Check the listing below for lines that hold "text". How many are there? Please give only the number.

++++ Data shown

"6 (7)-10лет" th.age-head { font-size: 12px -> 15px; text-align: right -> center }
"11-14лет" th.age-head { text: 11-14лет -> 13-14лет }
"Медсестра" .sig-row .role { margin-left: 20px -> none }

++++++++
++++ Data shown

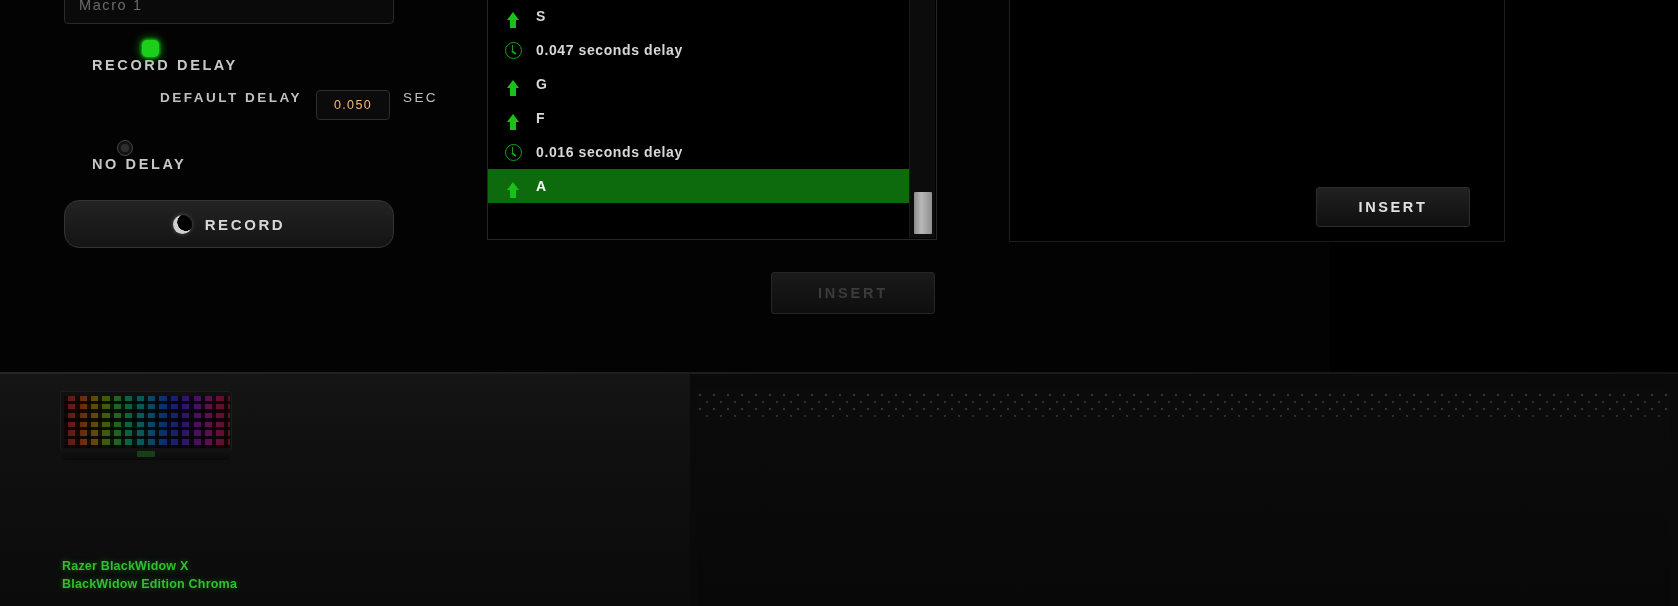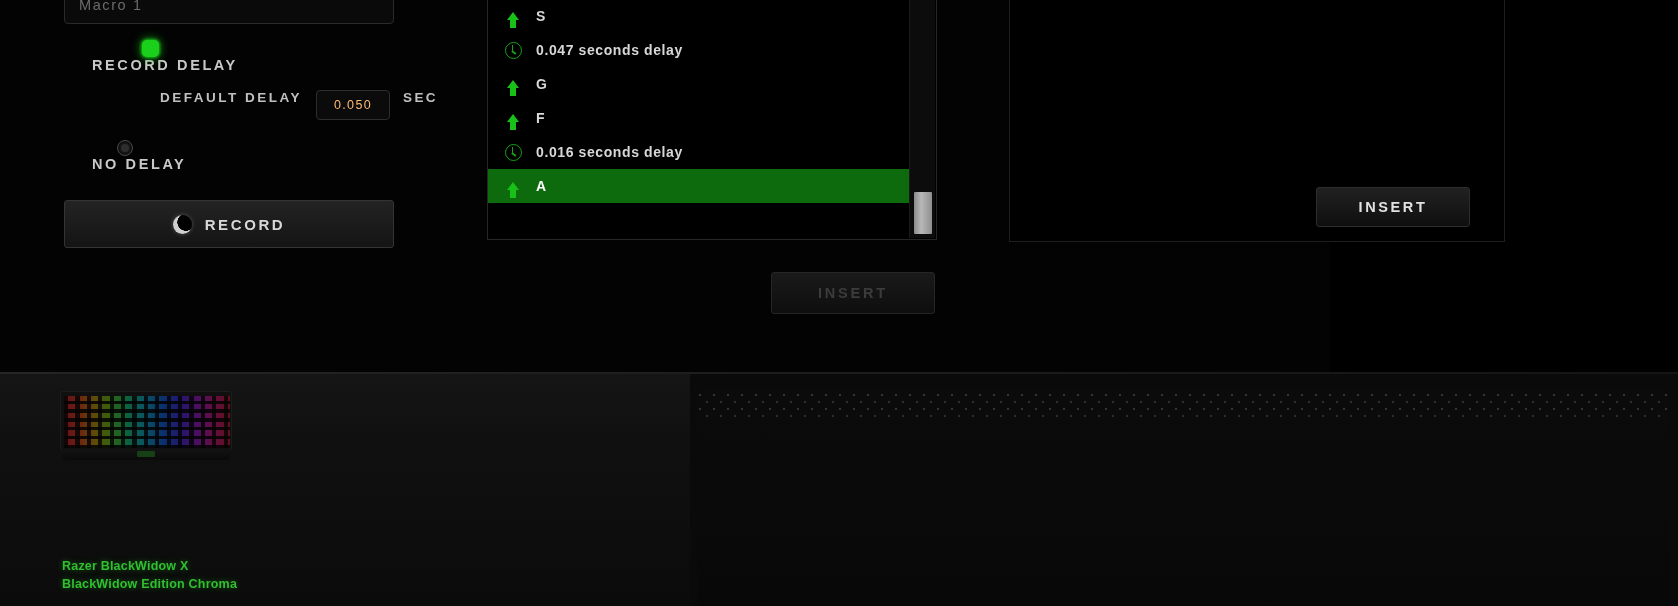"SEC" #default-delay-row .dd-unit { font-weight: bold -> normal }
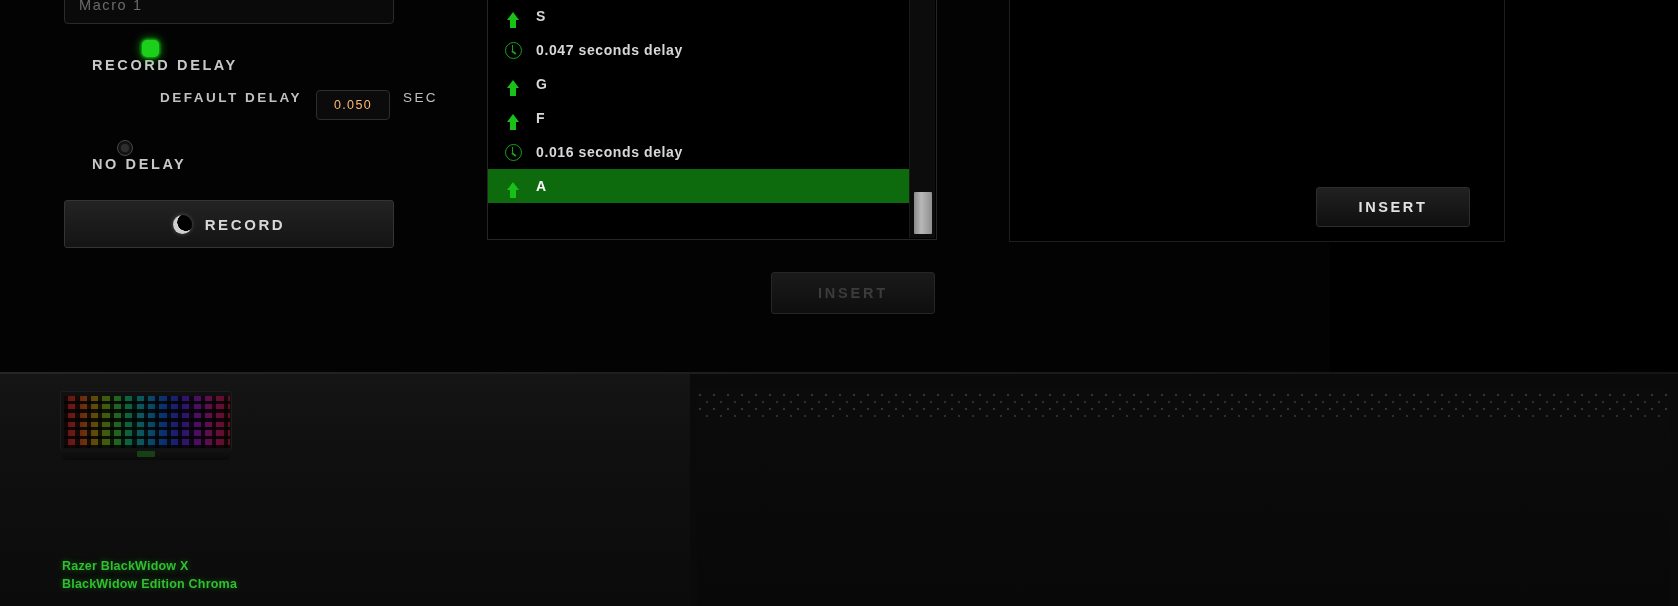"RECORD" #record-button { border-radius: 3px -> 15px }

++++++++
++++ Data shown

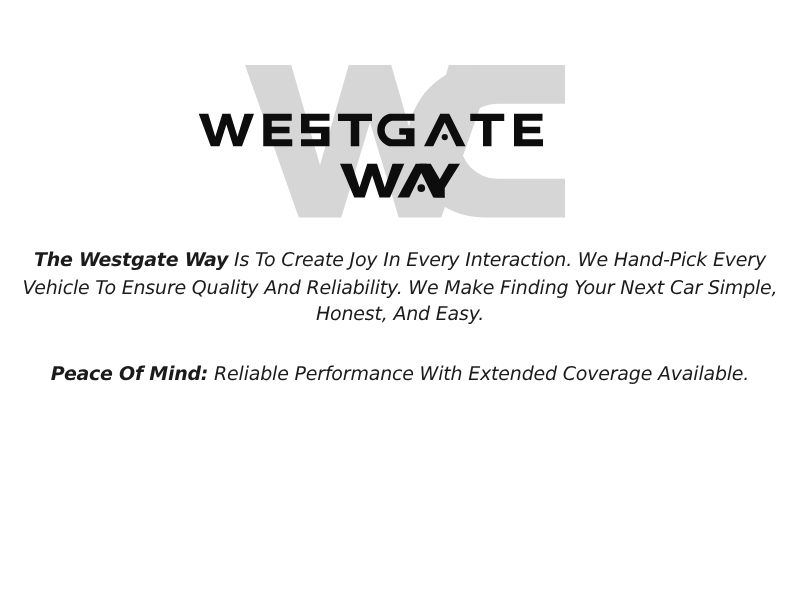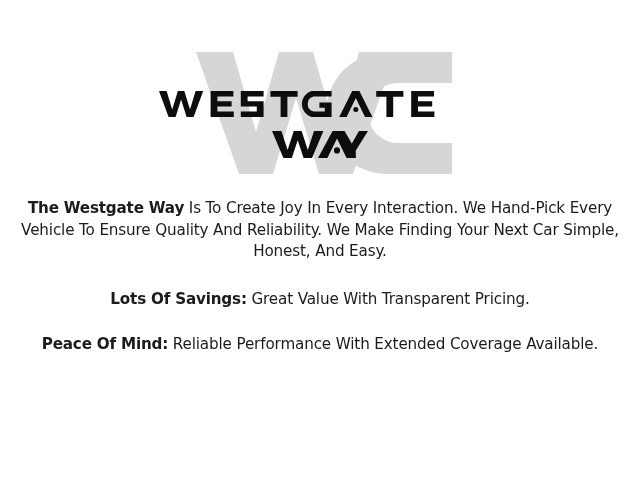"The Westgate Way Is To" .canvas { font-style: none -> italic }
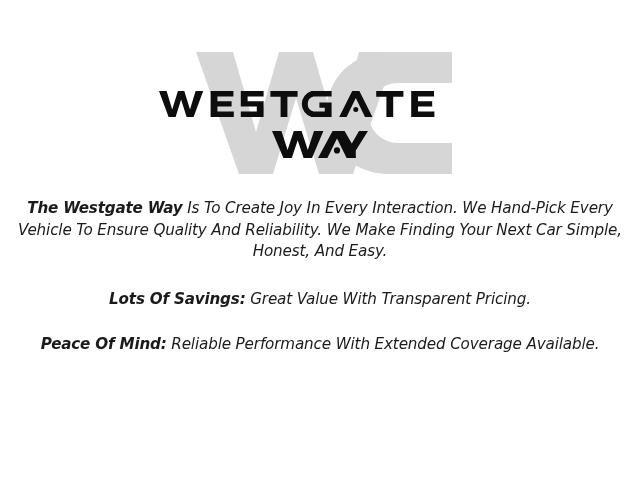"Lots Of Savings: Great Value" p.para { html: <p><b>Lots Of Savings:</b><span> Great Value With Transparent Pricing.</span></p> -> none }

++++++++

- **Your response**:
2